Identification and characterization of novel marine oxasqualenoid yucatecone against Naegleria fowleri

Abstract

Naegleria fowleri is an opportunistic protozoan, belonging to the free-living amoeba group, that can be found in warm water bodies. It is causative agent the primary amoebic meningoencephalitis, a fulminant disease with a rapid progression that affects the central nervous system. However, no 100% effective treatments are available and those that are currently used involve the appearance of severe side effects, therefore, there is an urgent need to find novel antiamoebic compounds with low toxicity. In this study, the in vitro activity of six oxasqualenoids obtained from the red algae Laurencia viridis was evaluated against two different strains of N. fowleri (ATCC® 30808 and ATCC® 30215) as well as their cytotoxicity against murine macrophages. Yucatecone was the molecule with the highest selectivity index (>2.98 and 5.23 respectively) and it was selected to continue with the cell death type determination assays. Results showed that yucatone induced programmed cell death like responses in treated amoebae causing DNA condensation and cellular membrane damage among others.

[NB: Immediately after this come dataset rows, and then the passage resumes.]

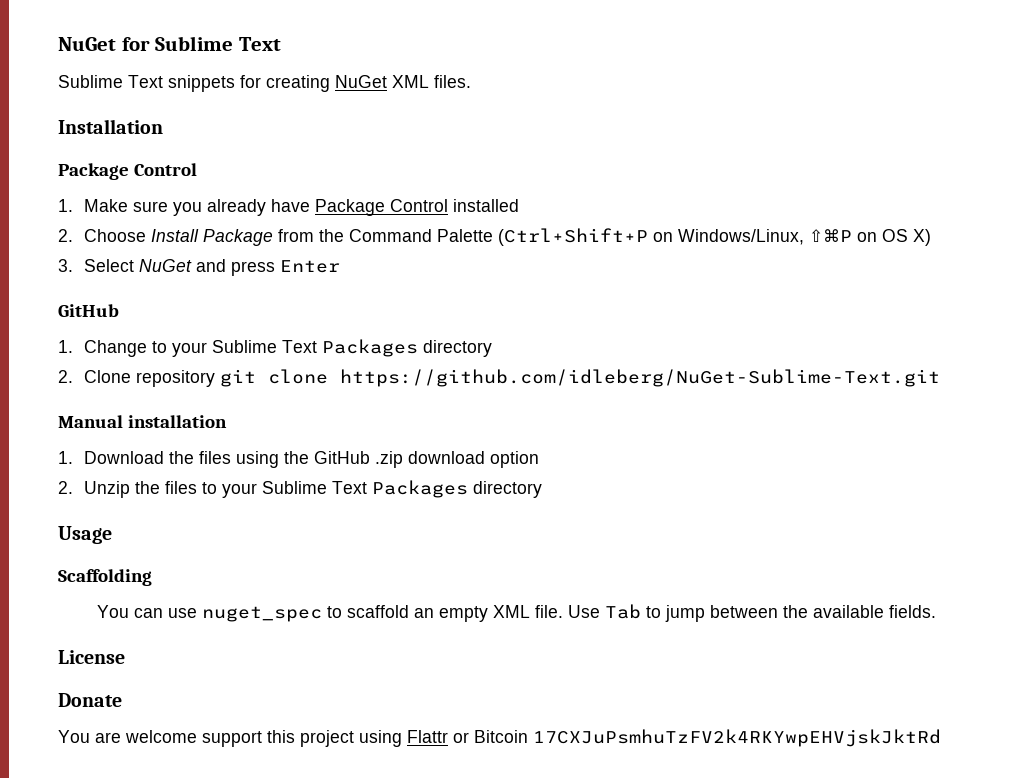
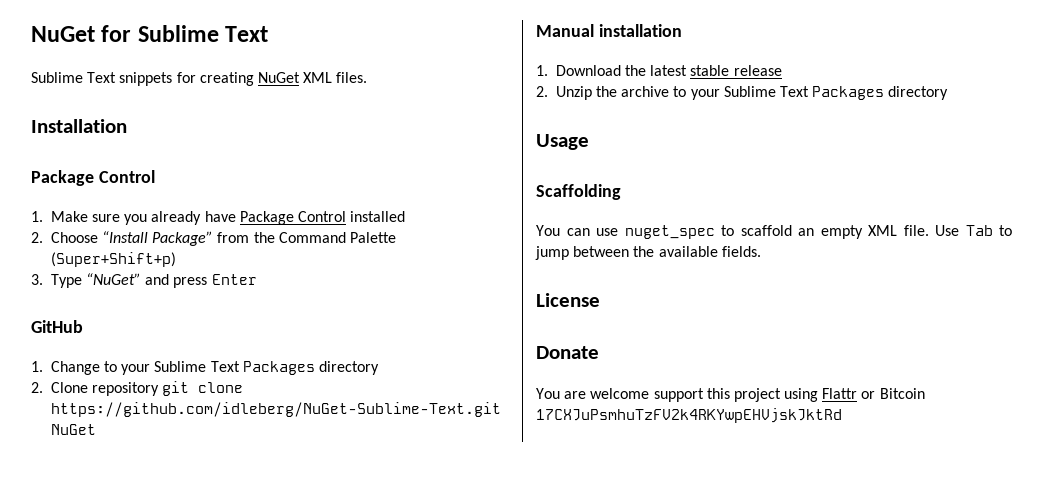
[151,229,274,246] Install Package -> [102,231,214,246] “Install Package”
[498,228,932,246] (Ctrl+Shift+P on Windows/Linux, ⇧⌘P on OS X) -> [50,252,176,267] (Super+Shift+p)
[84,259,193,272] Select NuGet -> [50,273,142,288] Type “NuGet”
(941, 378) none -> [50,424,96,435] NuGet
[199,451,540,468] files using the GitHub .zip download option -> [650,65,782,76] latest stable release
[165,481,198,494] files -> [621,86,670,97] archive

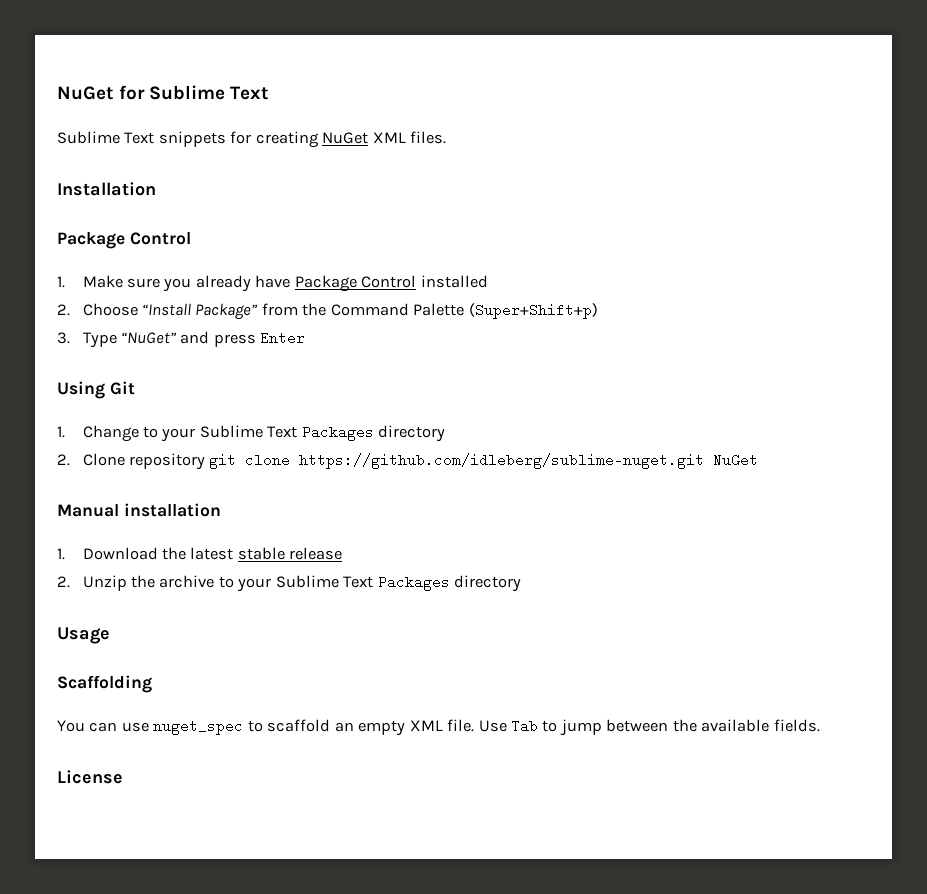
[31,320,83,333] GitHub -> [57,381,135,399] Using Git
[50,402,501,417] https://github.com/idleberg/NuGet-Sublime-Text.git -> [299,453,705,469] https://github.com/idleberg/sublime-nuget.git
[536,346,599,359] [536,388,925,402] [536,408,842,423] // Donate // You are welcome support this project using Flattr or Bitcoin 17CXJuPsmhuTzFV2k4RKYwpEHVjskJktRd -> (123, 777) none

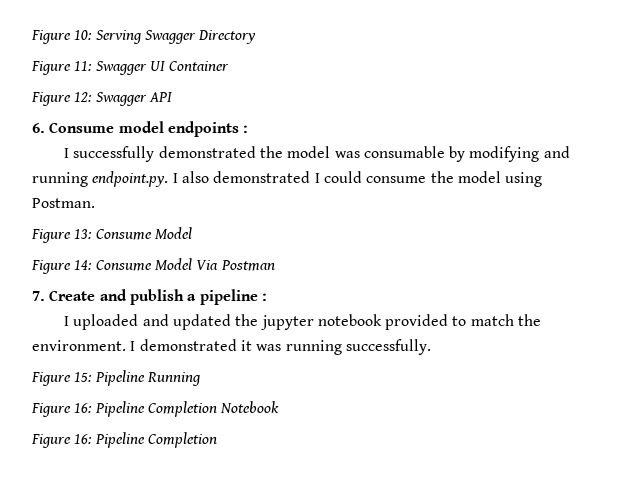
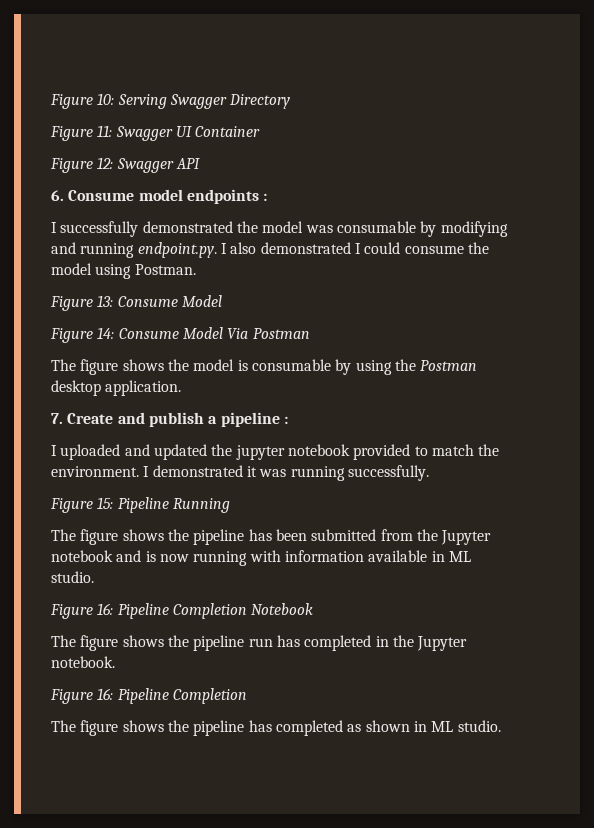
(275, 265) none -> [51,359,478,375] [51,380,182,396] // The figure shows the model is consumable by using the Postman desktop application.
(201, 379) none -> [51,529,492,545] [51,550,471,566] [51,571,94,583] // The figure shows the pipeline has been submitted from the Jupyter notebook and is now running with information available in ML studio.
[31,432,217,448] Figure 16: Pipeline Completion -> [51,635,468,651] [51,656,115,668] [50,688,247,704] [51,720,501,736] The figure shows the pipeline run has completed in the Jupyter notebook. // Figure 16: Pipeline Completion // The figure shows the pipeline has completed as shown in ML studio.

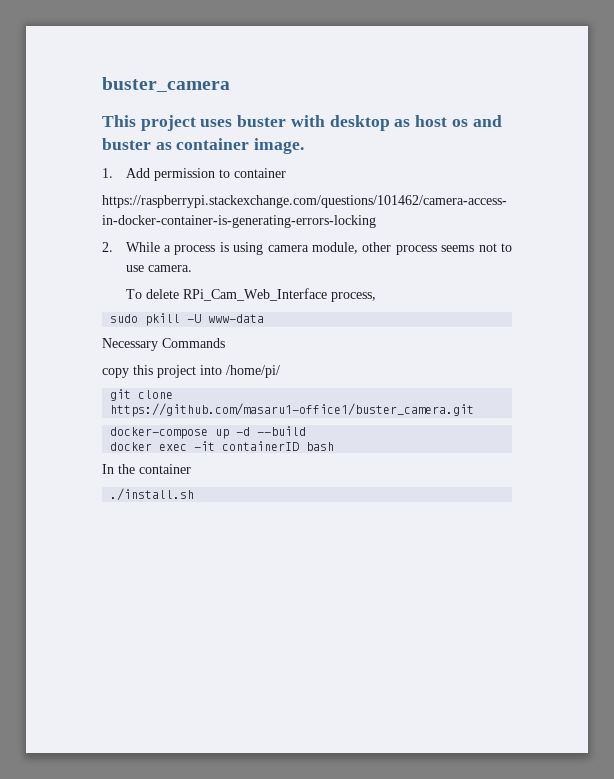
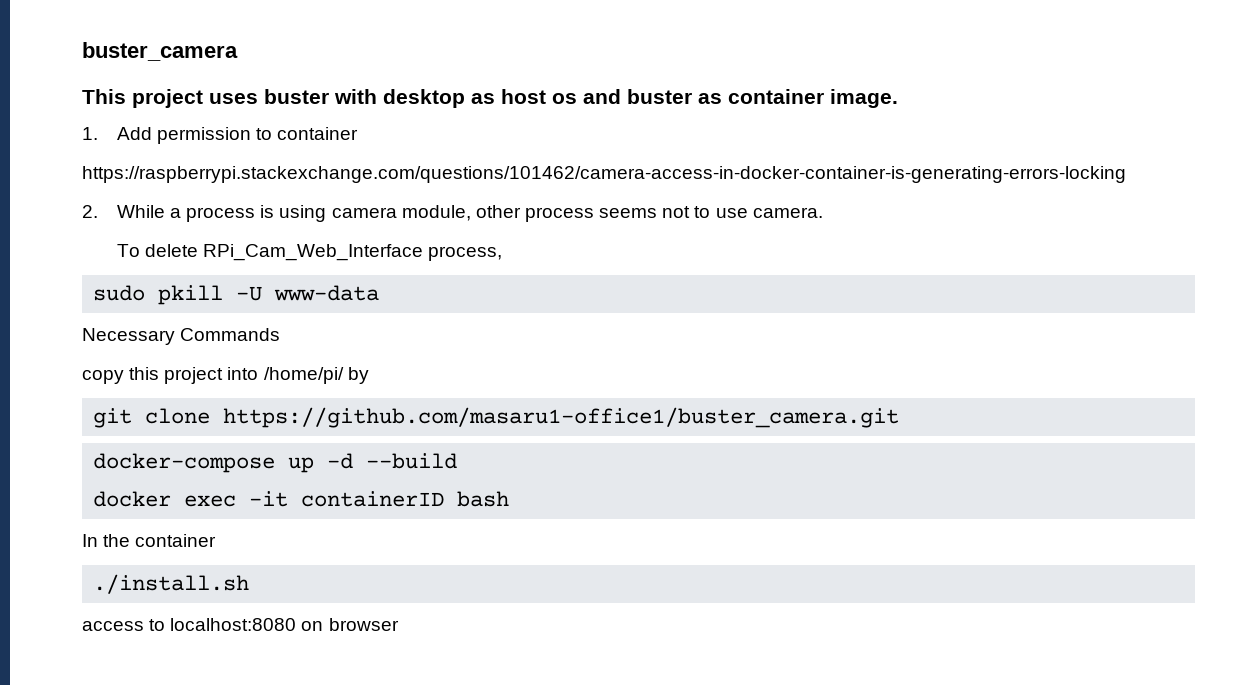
(280, 371) none -> [347,367,369,384] by
(195, 494) none -> [82,618,399,631] // access to localhost:8080 on browser

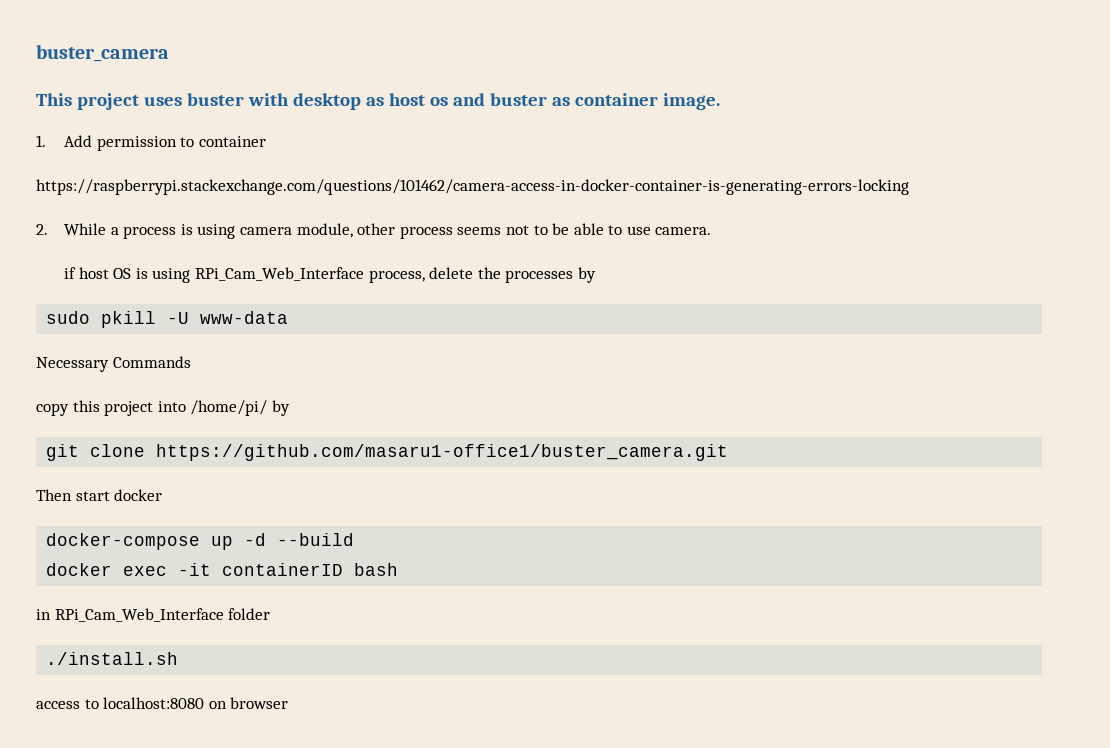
(711, 212) none -> [552,223,623,235] be able to
[116,244,503,261] To delete RPi_Cam_Web_Interface process, -> [64,267,596,283] if host OS is using RPi_Cam_Web_Interface process, delete the processes by
(900, 417) none -> [36,489,163,501] // Then start docker
[82,534,217,547] In the container -> [36,608,271,622] in RPi_Cam_Web_Interface folder

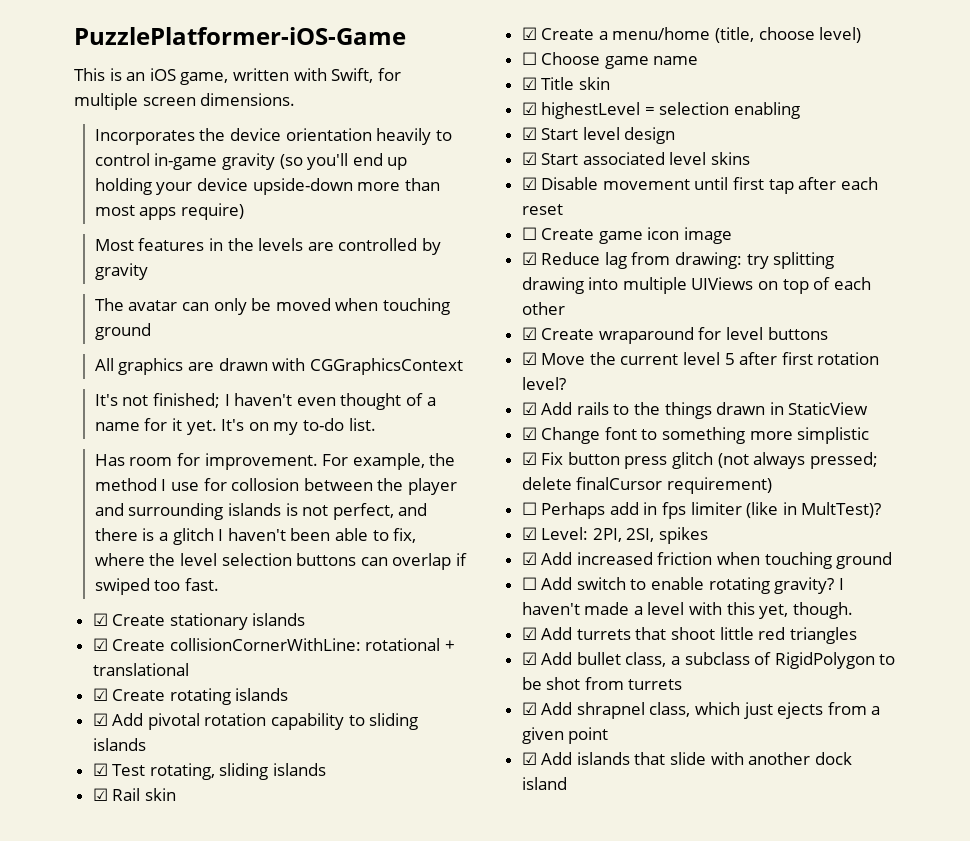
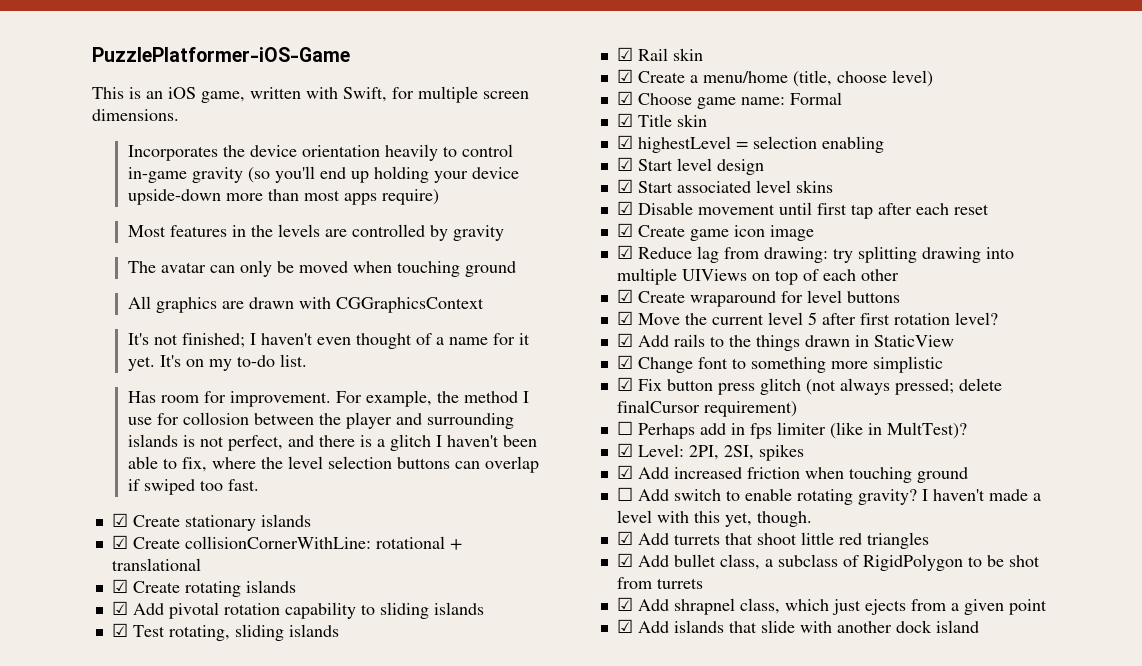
[521,52,537,65] ☐ -> [616,91,633,105] ☑
[653,56,699,65] name -> [740,92,842,105] name: Formal
[521,227,537,240] ☐ -> [616,223,633,237] ☑

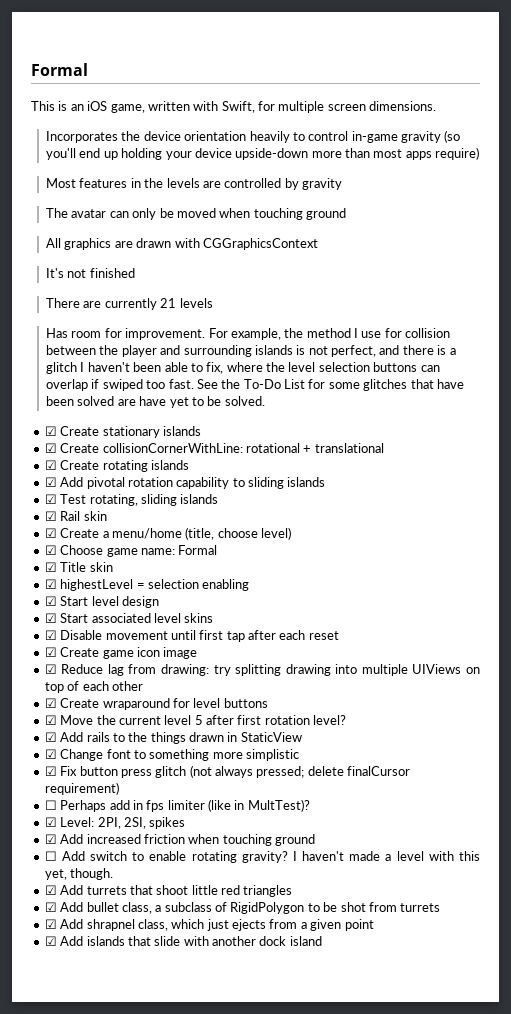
[92,47,350,62] PuzzlePlatformer-iOS-Game -> [31,63,88,76] Formal
[181,333,530,349] [127,354,307,371] finished; I haven't even thought of a name for it yet. It's on my to-do list. -> [89,268,135,278] [46,298,213,310] finished // There are currently 21 levels
[182,412,249,425] collosion -> [405,328,451,338] collision
(259, 485) none -> [196,379,464,391] [46,396,265,408] See the To-Do List for some glitches that have been solved are have yet to be solved.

In this family of oxasqualenoids, it seems that the most significative structural feature to induce activity against N. fowleri is the presence of a ketone at C-18. This punctual oxidation transforms an inactive compound into a lead compound as the yucatecone and 18-ketodehydrotyrsiferol with IC₅₀ values of 16.25 and 12.70 μM, respectively. The assessment of in silico ADME/Tox analysis revealed that the active compounds showed good Human Oral Absorption and demonstrate that are found to be within the limit of approved drug parameter range. Hence, the study highlights promising potential of yucatone to be tested for therapeutic use against primary amoebic meningoencephalitis.